M&T's results for the initial quarter of 2004 reflect the impact of operations obtained in the April 1, 2003 acquisition of Allfirst Financial Inc. ("Allfirst") and the related issuance of 26.7 million common shares on that date. Merger-related expenses incurred during 2003's first quarter were $4 million, after applicable tax effect, or $.04 per diluted share. Such amount represents costs for professional services, travel and other expenses associated with planning for the acquisition and the related integration of data processing and other operating systems and functions. There were no similar expenses in the first quarter of 2004. M&T's results of operations in 2004 reflect an after-tax effect charge of $7 million, or $.06 per diluted share, for possible impairment of capitalized residential mortgage servicing rights that resulted from a decline in mortgage loan interest rates late in the first quarter. There was no similar charge in 2003's first quarter.
Supplemental Reporting of Non-GAAP Results of Operations. Since 1998, M&T has consistently provided supplemental reporting of its results on a "net operating" or "tangible" basis, from which M&T excludes the after-tax effect of amortization of core deposit and other intangible assets (and the related goodwill, core deposit intangible and other intangible asset balances, net of applicable deferred tax amounts) and expenses associated with merging acquired operations into M&T, since such expenses are considered by management to be "nonoperating" in nature. Although "net operating income" as defined by M&T is not a GAAP measure, M&T's management believes that this information helps investors understand the effect of acquisition activity in reported results. Amortization of core deposit and other intangible assets, after tax effect, was $13 million ($.11 per diluted share) in the recent quarter, compared with $7 million ($.07 per diluted share) in the year-earlier quarter.
Diluted net operating earnings per share, which exclude the impact of amortization of core deposit and other intangible assets and merger-related expenses, were $1.41 for the quarter ended March 31, 2004, compared with $1.34 in the first quarter of 2003. Net operating income for the recent quarter was $172 million, up 36% from $127 million in the year-earlier quarter. Expressed as an annualized rate of return on average tangible assets and average tangible stockholders' equity, net operating income was 1.48% and 26.02%, respectively, in 2004's initial quarter, compared with 1.62% and 24.68% in the corresponding quarter of 2003.

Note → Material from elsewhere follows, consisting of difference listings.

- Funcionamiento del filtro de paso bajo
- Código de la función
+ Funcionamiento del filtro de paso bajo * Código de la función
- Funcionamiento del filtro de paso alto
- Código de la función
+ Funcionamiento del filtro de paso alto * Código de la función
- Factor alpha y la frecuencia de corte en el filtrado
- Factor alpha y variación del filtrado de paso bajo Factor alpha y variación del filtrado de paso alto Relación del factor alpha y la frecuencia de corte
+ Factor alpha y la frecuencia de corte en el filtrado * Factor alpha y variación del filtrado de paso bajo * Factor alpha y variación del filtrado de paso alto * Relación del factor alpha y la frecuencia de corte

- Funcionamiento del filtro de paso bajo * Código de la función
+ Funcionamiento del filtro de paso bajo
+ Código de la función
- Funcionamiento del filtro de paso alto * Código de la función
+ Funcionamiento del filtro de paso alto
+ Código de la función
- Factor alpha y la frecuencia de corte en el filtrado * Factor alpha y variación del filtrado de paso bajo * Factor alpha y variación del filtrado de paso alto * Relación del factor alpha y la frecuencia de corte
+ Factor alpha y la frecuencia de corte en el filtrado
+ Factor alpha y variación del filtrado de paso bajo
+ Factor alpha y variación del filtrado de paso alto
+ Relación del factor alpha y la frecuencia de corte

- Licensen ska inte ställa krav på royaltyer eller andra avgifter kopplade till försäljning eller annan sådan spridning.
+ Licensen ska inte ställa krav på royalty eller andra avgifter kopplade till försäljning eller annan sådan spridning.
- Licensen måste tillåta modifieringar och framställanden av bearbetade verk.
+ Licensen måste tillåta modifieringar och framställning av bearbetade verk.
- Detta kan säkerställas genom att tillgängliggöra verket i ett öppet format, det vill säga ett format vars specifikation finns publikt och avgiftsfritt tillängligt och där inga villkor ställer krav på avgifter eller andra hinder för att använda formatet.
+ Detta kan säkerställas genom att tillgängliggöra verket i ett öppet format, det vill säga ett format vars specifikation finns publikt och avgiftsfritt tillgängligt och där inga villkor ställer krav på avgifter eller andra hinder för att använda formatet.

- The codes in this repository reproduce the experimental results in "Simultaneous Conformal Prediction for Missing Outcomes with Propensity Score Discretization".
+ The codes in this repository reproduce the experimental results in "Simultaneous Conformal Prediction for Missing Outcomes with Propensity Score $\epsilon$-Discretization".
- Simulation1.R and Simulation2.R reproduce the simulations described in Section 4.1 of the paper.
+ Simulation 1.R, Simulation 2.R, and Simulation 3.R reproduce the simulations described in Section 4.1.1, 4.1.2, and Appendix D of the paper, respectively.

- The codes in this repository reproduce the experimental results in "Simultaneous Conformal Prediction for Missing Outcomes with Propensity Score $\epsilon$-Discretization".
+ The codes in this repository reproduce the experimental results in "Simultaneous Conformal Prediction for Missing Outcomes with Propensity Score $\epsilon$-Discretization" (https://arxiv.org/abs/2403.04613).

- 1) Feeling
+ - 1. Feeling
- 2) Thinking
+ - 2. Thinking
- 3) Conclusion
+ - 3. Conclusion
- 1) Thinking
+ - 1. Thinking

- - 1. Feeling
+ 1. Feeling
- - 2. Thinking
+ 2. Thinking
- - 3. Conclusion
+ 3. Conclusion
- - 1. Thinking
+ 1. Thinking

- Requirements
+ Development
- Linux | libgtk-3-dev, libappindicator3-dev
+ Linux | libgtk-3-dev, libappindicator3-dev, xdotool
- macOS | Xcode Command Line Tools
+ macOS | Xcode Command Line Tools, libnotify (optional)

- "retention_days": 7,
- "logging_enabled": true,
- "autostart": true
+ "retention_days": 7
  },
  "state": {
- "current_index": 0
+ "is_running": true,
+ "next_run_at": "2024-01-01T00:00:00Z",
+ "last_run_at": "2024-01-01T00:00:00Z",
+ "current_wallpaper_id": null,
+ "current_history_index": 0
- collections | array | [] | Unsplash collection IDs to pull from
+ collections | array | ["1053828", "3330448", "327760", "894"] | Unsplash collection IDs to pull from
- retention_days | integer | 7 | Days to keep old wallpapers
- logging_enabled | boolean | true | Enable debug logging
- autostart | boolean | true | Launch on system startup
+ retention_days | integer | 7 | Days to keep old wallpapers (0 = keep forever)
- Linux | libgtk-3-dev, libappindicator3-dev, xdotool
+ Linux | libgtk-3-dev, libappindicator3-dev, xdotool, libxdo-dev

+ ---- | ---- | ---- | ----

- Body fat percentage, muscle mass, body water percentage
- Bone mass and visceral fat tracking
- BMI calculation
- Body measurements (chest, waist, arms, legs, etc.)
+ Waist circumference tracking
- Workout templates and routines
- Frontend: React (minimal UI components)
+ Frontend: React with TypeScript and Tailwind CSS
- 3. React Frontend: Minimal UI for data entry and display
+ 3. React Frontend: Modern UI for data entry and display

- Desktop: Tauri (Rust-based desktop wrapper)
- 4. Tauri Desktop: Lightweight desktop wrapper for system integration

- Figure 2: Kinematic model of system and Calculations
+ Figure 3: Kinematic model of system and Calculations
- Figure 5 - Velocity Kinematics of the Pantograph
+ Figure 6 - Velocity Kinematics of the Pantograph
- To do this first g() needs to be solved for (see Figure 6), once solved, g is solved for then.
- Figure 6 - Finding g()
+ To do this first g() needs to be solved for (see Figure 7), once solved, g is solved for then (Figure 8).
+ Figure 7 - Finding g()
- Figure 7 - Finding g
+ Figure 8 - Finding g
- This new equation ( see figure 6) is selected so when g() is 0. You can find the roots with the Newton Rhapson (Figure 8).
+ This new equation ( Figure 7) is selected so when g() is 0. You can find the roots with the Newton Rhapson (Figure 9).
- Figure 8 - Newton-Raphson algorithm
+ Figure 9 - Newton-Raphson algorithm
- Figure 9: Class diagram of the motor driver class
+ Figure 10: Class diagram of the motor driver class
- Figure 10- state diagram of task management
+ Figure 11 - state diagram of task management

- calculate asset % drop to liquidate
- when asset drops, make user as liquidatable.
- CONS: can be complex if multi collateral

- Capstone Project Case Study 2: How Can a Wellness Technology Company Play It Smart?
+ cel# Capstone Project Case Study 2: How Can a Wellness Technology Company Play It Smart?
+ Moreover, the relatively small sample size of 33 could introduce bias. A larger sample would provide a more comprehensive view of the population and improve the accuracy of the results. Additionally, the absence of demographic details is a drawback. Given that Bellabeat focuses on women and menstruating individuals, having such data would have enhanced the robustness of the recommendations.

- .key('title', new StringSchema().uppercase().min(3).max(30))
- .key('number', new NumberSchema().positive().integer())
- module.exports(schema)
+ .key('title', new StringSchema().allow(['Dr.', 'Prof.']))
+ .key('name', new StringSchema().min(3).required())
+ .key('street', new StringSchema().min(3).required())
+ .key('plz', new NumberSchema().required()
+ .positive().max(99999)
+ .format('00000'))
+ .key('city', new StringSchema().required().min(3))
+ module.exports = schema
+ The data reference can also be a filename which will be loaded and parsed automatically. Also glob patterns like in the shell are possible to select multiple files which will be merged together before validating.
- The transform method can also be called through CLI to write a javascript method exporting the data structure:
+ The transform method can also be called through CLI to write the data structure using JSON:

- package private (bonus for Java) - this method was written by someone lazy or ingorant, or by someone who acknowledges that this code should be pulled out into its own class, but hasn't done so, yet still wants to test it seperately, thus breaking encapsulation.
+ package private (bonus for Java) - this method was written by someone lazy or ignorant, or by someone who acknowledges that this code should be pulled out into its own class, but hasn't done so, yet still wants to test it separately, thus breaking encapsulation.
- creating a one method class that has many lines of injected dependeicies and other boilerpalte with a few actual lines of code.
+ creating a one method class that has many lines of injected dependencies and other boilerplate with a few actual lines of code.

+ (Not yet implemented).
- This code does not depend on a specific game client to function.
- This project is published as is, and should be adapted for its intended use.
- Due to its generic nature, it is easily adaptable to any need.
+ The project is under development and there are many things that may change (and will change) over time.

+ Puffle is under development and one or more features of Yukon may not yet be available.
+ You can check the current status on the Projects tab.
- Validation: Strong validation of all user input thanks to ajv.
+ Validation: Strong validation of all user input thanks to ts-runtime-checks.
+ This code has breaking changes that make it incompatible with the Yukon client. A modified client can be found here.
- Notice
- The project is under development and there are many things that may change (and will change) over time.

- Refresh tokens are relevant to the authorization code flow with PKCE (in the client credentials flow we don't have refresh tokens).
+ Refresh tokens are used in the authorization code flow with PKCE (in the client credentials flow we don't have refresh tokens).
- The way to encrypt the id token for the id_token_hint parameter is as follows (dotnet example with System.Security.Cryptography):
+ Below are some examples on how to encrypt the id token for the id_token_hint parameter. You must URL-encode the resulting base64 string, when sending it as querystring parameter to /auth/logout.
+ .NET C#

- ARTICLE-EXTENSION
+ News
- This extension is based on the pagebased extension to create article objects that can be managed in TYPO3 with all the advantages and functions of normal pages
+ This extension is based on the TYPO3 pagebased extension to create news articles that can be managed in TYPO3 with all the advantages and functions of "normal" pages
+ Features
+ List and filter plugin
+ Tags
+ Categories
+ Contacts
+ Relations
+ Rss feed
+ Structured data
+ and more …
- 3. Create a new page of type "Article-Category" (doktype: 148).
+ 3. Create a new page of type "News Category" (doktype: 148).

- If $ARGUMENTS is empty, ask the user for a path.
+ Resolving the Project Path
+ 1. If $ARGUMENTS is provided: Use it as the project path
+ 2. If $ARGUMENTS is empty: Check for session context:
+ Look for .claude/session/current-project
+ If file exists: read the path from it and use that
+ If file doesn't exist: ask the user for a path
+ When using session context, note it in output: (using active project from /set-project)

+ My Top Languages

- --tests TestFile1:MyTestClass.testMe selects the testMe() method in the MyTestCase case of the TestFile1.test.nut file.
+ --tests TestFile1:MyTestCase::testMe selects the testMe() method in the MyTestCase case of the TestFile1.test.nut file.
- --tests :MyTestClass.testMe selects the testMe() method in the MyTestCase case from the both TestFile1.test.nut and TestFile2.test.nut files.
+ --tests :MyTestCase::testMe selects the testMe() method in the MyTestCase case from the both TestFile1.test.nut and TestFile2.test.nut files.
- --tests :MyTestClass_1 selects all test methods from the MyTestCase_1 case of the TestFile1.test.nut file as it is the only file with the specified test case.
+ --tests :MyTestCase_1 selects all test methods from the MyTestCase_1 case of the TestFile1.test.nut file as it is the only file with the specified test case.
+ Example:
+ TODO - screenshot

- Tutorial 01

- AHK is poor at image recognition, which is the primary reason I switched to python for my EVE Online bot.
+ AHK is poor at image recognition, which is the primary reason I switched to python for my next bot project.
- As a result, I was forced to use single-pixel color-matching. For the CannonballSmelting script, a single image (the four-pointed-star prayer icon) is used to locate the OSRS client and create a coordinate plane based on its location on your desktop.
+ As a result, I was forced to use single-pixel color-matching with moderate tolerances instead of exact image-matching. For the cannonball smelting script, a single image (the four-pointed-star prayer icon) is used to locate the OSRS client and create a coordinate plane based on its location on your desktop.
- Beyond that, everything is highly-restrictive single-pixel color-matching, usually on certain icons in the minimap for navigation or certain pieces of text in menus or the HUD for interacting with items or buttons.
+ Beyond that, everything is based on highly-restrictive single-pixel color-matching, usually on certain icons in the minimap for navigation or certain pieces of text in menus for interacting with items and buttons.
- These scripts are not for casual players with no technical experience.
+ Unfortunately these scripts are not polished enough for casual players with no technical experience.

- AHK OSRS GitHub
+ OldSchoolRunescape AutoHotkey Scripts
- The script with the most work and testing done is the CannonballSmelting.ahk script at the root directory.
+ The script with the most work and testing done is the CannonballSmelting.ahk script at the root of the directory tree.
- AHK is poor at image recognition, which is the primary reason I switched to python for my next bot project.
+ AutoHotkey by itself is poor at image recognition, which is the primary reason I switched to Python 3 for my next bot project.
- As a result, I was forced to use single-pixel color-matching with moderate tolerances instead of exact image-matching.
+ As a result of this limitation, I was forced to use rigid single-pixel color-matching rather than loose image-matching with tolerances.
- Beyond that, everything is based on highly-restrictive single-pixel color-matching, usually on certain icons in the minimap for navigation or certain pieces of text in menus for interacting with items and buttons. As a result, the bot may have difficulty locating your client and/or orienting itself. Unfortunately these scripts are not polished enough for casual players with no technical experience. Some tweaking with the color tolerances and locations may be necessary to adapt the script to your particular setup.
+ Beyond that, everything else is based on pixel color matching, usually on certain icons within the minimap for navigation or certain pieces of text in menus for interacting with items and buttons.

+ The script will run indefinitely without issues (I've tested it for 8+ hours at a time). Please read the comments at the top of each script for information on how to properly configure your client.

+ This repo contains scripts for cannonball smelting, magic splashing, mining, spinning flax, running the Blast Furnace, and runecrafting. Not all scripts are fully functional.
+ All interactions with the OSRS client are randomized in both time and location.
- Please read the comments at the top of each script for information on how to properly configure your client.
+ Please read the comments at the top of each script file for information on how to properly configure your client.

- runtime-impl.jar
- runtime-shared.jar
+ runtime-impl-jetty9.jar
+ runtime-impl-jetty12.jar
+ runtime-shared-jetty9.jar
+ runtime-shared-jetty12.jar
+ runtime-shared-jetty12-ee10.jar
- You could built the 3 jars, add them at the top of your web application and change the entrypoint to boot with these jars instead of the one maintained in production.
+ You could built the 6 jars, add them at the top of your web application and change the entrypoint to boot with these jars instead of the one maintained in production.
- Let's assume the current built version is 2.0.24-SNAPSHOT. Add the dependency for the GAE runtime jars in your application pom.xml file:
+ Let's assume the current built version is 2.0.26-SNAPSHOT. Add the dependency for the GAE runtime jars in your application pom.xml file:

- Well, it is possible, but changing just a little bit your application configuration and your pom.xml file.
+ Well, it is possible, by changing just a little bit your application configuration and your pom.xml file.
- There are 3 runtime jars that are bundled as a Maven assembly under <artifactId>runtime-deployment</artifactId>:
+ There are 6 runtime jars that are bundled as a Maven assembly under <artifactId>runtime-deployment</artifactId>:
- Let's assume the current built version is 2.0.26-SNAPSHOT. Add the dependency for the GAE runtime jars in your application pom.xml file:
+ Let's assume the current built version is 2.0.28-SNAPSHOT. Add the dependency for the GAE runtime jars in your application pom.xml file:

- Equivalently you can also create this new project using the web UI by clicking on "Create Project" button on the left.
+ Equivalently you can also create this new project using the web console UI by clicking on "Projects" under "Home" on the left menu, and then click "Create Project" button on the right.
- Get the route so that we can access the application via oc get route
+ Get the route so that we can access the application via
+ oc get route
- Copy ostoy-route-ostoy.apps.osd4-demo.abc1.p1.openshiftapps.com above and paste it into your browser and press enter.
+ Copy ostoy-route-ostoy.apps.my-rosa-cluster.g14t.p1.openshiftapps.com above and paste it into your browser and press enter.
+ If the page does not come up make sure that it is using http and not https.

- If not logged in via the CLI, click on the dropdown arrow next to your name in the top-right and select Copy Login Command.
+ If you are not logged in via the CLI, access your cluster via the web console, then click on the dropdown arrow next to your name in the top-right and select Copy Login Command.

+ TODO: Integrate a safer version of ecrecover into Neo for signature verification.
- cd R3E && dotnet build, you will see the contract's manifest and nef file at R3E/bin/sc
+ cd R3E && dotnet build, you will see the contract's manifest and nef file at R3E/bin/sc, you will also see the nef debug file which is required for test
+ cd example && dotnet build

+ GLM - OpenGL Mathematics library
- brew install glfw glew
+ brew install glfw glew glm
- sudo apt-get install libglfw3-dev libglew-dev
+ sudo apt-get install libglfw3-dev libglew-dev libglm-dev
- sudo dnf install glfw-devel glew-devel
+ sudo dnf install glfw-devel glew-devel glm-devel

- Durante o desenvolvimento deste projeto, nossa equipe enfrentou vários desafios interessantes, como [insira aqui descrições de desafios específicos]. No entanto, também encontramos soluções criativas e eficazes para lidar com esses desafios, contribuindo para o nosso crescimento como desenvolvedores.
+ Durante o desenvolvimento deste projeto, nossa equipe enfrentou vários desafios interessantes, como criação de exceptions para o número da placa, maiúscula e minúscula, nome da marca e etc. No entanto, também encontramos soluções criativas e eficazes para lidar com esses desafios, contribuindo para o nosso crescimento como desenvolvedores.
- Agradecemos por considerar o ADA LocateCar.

Reconciliation of GAAP and Non-GAAP Results of Operations. A reconciliation of diluted earnings per share and net income with diluted net operating earnings per share and net operating income follows:
Three months ended March 31 2004 2003 ---- ---- (in thousands, except per share) Diluted earnings per share $ 1.30 1.23 Amortization of core deposit and other intangible assets(1) .11 .07 Merger-related expenses(1) - .04 -------- -------- Diluted net operating earnings per share $ 1.41 1.34 ======== ======== Net income $ 159,490 116,538 Amortization of core deposit and other intangible assets(1) 12,933 7,094 Merger-related expenses(1) - 3,599 -------- -------- Net operating income $ 172,423 127,231 ======== ======== (1) After any related tax effect
Reconciliation of Total Assets and Equity to Tangible Assets and Equity. A reconciliation of average assets and equity with average tangible assets and average tangible equity follows:
Three months ended March 31 2004 2003 ---- ---- (in millions) Average assets $ 49,915 33,061 Goodwill (2,904) (1,098) Core deposit and other intangible assets (230) (112) Deferred taxes - 33 -------- -------- Average tangible assets $ 46,781 31,884 ======== ======== Average equity $ 5,732 3,267 Goodwill (2,904) (1,098) Core deposit and other intangible assets (230) (112) Deferred taxes 67 33 -------- -------- Average tangible equity $ 2,665 2,090 ======== ========
Taxable-equivalent Net Interest Income. Reflecting growth in average earning assets resulting largely from the acquisition of Allfirst, taxable-equivalent net interest income increased 33% to $424 million in the first quarter of 2004 from $320 million in the year-earlier quarter. Including the impact of $10.3 billion of loans obtained in the Allfirst acquisition, average loans outstanding increased 39% to $35.8 billion in 2004's initial quarter from $25.8 billion in the corresponding 2003 period. The recent quarter's average loan total was reduced by the impact of a fourth quarter 2003 transaction in which M&T converted residential real estate loans of $1.3 billion into mortgage-backed securities. Partially offsetting the favorable impact of the growth in earning assets was a lower net interest margin, or taxable-equivalent net interest income expressed as an annualized percentage of average earning assets, which declined to 3.92% in the recent quarter from 3.96% in the fourth quarter of 2003 and 4.32% in the year-earlier period. The decline in net interest margin from 2003's first quarter reflects the yields on earning assets and rates paid on interest-bearing liabilities obtained in the Allfirst acquisition and the impact of declining interest rates, which in recent quarters has resulted in a narrowing of M&T's net interest margin as the yields on earning assets declined more than the rates paid on interest-bearing liabilities.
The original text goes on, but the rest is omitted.